**Assignment:**
Which lines below include the string "list"? Please show each one.

=== Information supplied ===

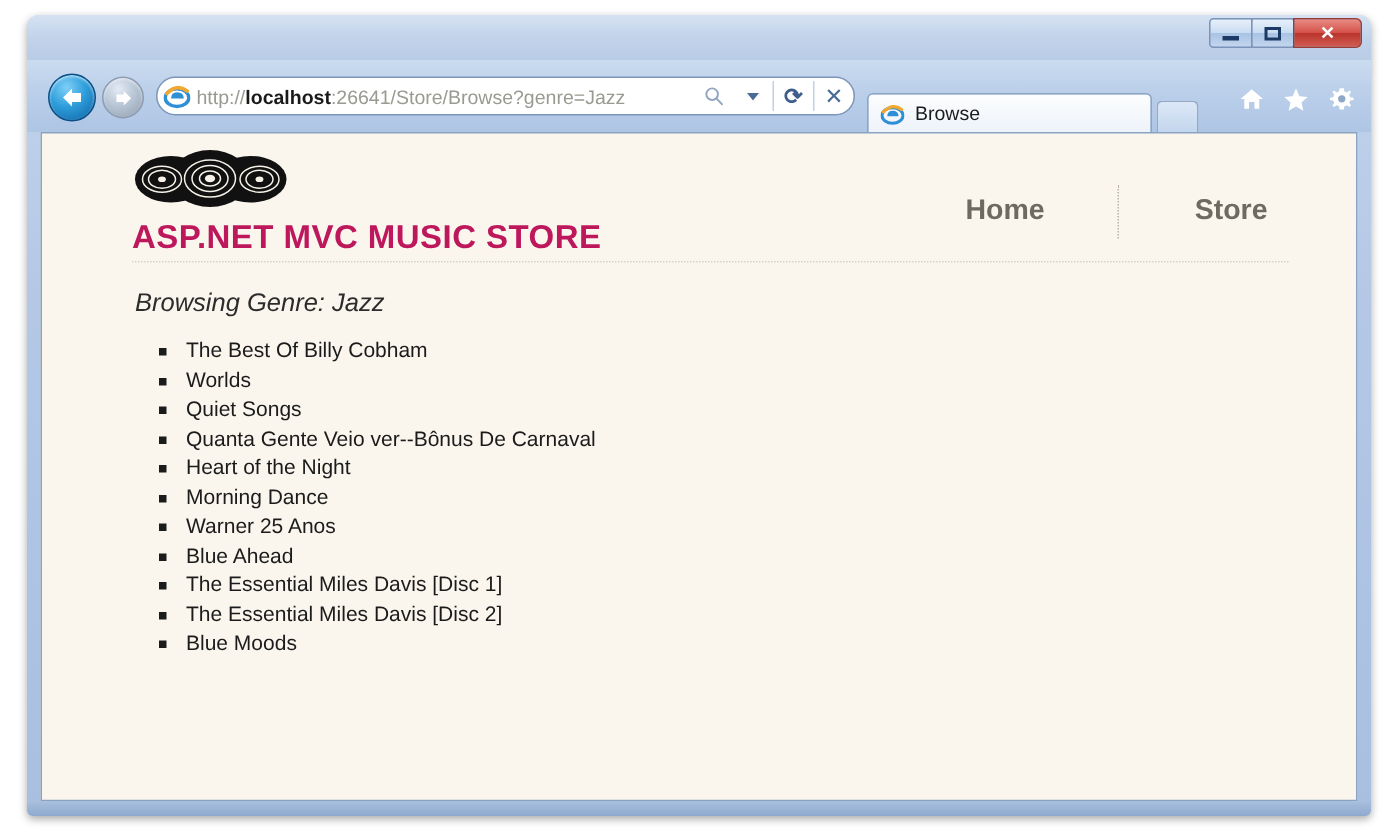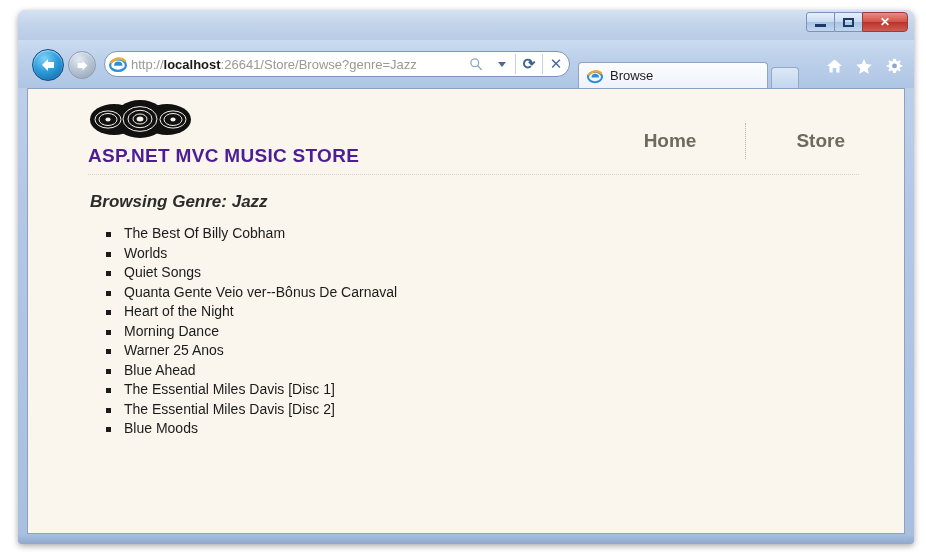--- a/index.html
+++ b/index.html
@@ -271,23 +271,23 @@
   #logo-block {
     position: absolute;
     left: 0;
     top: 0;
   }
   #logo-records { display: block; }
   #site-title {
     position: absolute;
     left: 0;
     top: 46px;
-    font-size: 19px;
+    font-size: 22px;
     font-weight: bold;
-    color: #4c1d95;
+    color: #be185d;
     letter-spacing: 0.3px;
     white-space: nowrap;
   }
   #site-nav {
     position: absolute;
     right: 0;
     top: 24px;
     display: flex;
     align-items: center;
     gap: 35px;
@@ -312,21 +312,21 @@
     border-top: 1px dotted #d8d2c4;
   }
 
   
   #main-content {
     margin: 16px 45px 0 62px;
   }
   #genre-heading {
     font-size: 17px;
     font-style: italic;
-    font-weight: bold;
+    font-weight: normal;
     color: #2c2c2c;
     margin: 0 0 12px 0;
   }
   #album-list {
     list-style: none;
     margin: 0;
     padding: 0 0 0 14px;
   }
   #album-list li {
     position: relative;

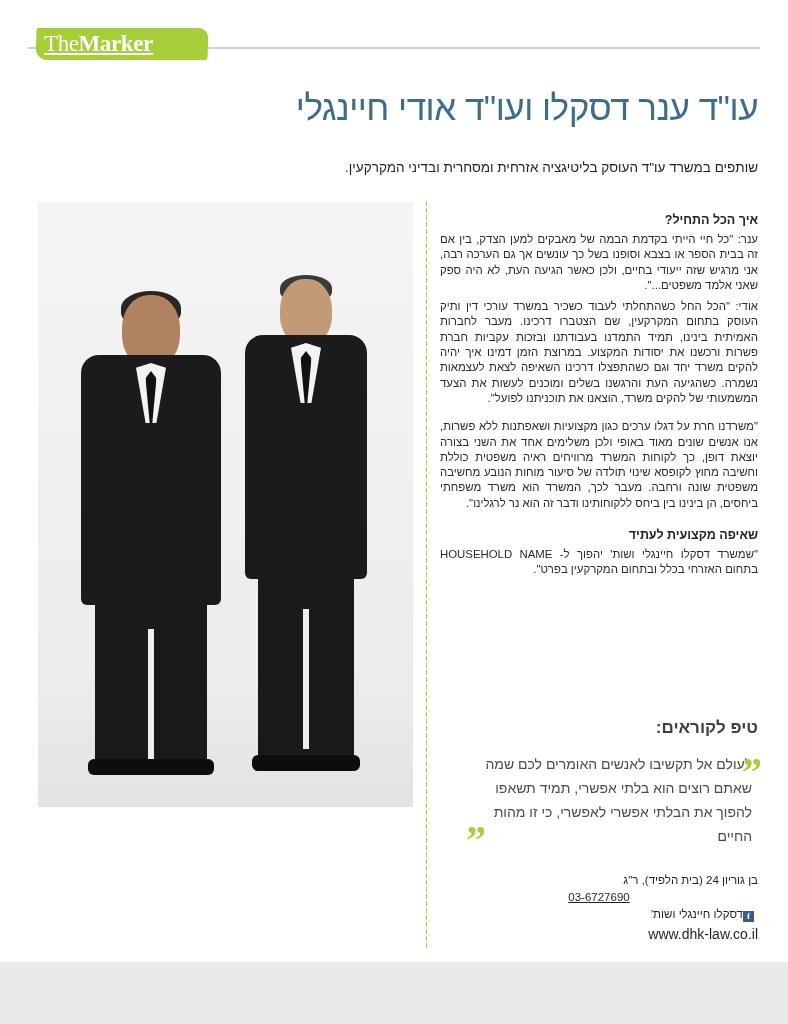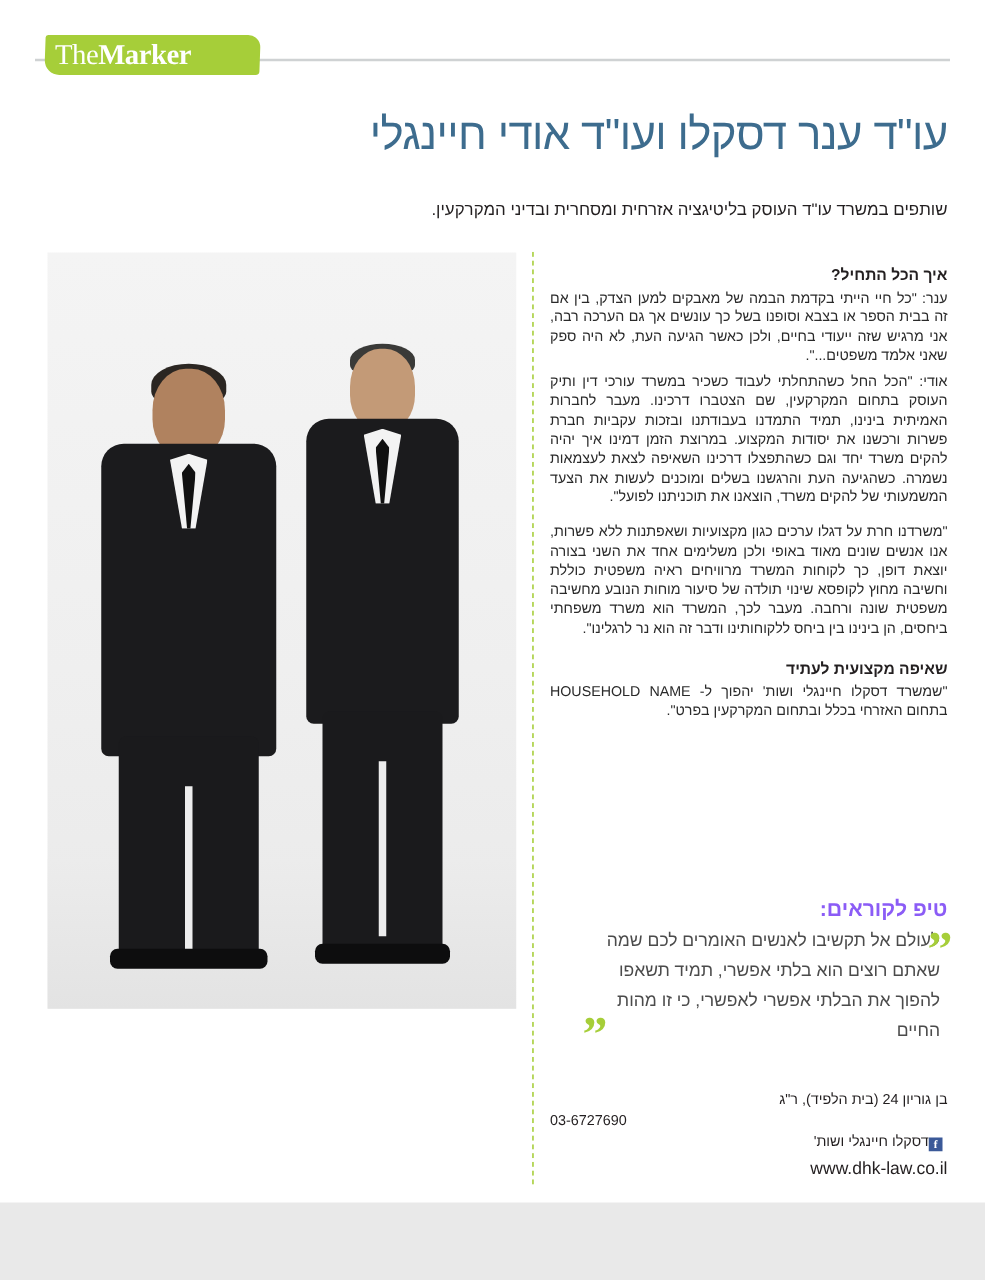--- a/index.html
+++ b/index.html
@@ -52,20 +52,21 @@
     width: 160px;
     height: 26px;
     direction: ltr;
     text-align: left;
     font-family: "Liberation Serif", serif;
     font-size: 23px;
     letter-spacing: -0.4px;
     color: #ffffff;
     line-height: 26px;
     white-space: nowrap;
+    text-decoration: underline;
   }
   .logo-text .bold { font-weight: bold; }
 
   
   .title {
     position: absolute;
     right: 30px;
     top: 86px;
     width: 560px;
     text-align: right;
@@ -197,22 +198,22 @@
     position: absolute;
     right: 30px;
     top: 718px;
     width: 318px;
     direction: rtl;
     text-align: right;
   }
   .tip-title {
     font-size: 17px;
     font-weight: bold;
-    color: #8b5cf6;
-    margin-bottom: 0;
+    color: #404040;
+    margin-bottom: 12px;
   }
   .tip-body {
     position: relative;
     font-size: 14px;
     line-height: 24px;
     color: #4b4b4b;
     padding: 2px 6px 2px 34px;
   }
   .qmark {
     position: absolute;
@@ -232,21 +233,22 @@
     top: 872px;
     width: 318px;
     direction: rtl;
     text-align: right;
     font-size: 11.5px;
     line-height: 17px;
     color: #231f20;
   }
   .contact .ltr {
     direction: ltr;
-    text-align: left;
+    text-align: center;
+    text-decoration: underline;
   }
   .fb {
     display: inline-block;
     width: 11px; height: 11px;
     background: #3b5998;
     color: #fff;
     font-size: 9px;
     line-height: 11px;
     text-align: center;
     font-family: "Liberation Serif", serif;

===

**Written answer:**
   #album-list {
     list-style: none;
   #album-list li {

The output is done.